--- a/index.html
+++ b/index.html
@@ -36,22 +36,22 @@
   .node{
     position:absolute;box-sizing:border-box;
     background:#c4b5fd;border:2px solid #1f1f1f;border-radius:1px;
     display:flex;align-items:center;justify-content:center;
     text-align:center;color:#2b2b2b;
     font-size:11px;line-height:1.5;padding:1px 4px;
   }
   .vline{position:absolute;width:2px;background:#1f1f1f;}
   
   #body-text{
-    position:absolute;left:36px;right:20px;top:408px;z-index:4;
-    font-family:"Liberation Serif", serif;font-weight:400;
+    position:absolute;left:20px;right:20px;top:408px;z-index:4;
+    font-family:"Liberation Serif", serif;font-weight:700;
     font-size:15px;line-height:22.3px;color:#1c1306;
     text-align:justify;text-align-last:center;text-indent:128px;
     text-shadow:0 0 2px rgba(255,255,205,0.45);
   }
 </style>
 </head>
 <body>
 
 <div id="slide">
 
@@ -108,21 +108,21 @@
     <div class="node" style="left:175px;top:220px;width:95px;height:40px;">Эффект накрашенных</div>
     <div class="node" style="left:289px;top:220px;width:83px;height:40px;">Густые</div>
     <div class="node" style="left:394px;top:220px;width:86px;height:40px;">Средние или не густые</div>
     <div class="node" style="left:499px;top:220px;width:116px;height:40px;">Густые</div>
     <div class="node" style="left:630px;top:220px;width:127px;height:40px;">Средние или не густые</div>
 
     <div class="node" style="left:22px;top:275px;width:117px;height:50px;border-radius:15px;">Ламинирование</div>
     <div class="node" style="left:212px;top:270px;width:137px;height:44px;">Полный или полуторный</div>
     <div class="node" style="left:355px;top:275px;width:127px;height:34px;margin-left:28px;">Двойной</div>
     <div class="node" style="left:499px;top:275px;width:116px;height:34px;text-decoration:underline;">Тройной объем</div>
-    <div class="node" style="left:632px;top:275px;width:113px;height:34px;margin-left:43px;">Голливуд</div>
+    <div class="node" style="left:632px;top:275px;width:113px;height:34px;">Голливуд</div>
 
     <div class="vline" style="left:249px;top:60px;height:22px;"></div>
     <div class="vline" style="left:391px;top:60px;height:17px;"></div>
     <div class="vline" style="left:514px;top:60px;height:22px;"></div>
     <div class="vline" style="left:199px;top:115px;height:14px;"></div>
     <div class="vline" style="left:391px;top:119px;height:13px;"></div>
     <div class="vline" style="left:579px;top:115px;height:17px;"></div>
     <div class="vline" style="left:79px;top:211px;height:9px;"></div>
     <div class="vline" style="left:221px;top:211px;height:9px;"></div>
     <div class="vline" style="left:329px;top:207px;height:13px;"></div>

──────────

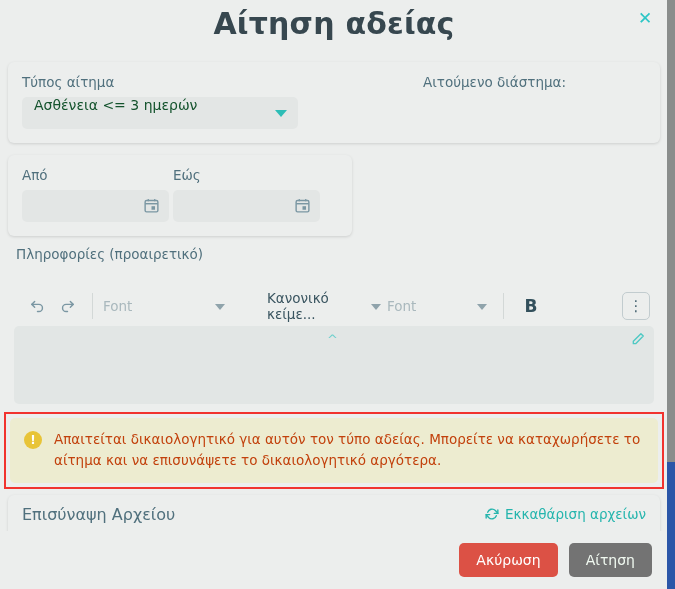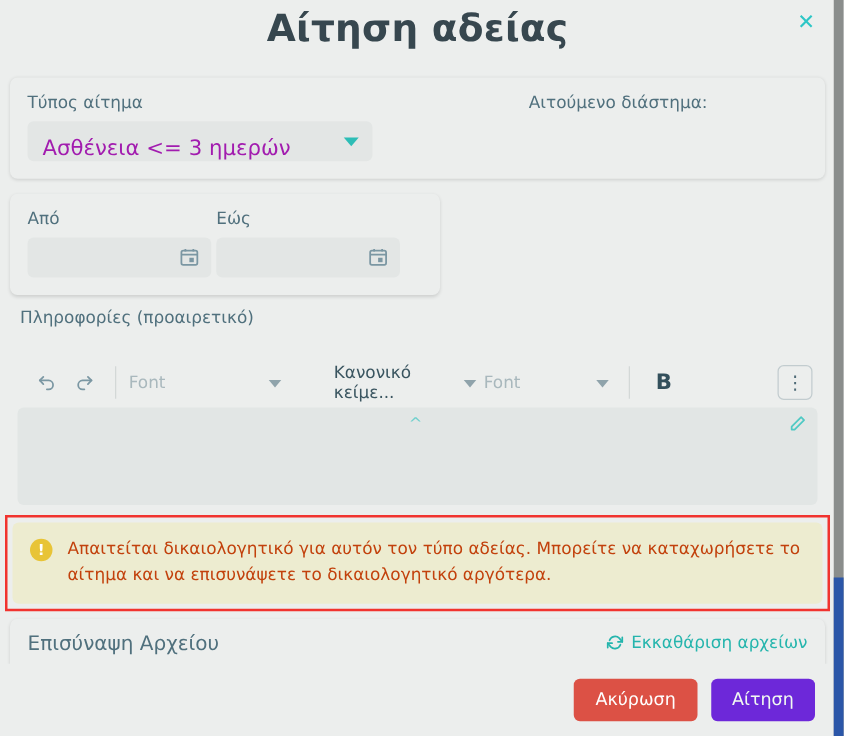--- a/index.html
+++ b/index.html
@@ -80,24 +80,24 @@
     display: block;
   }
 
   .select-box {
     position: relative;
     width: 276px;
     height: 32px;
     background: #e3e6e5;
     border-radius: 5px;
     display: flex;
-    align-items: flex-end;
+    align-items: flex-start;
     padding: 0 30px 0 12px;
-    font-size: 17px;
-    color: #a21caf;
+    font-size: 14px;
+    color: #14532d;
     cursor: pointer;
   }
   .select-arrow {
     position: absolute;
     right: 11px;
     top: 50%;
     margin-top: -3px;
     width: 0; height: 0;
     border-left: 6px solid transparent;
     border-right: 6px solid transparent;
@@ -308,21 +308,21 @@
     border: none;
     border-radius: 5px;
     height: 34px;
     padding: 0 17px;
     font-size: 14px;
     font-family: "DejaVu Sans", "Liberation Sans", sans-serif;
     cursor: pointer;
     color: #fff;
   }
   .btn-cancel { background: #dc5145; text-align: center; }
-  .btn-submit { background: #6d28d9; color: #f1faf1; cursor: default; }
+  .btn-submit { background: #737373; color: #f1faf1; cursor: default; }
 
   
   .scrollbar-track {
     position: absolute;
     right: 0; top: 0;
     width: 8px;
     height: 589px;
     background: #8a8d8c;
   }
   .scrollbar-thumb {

──────────

_What the task asks:_ Copy out each line of the listing that holds the string "justify".

_Exercise output:_
     display:flex;align-items:center;justify-content:center;
     text-align:justify;text-align-last:center;text-indent:128px;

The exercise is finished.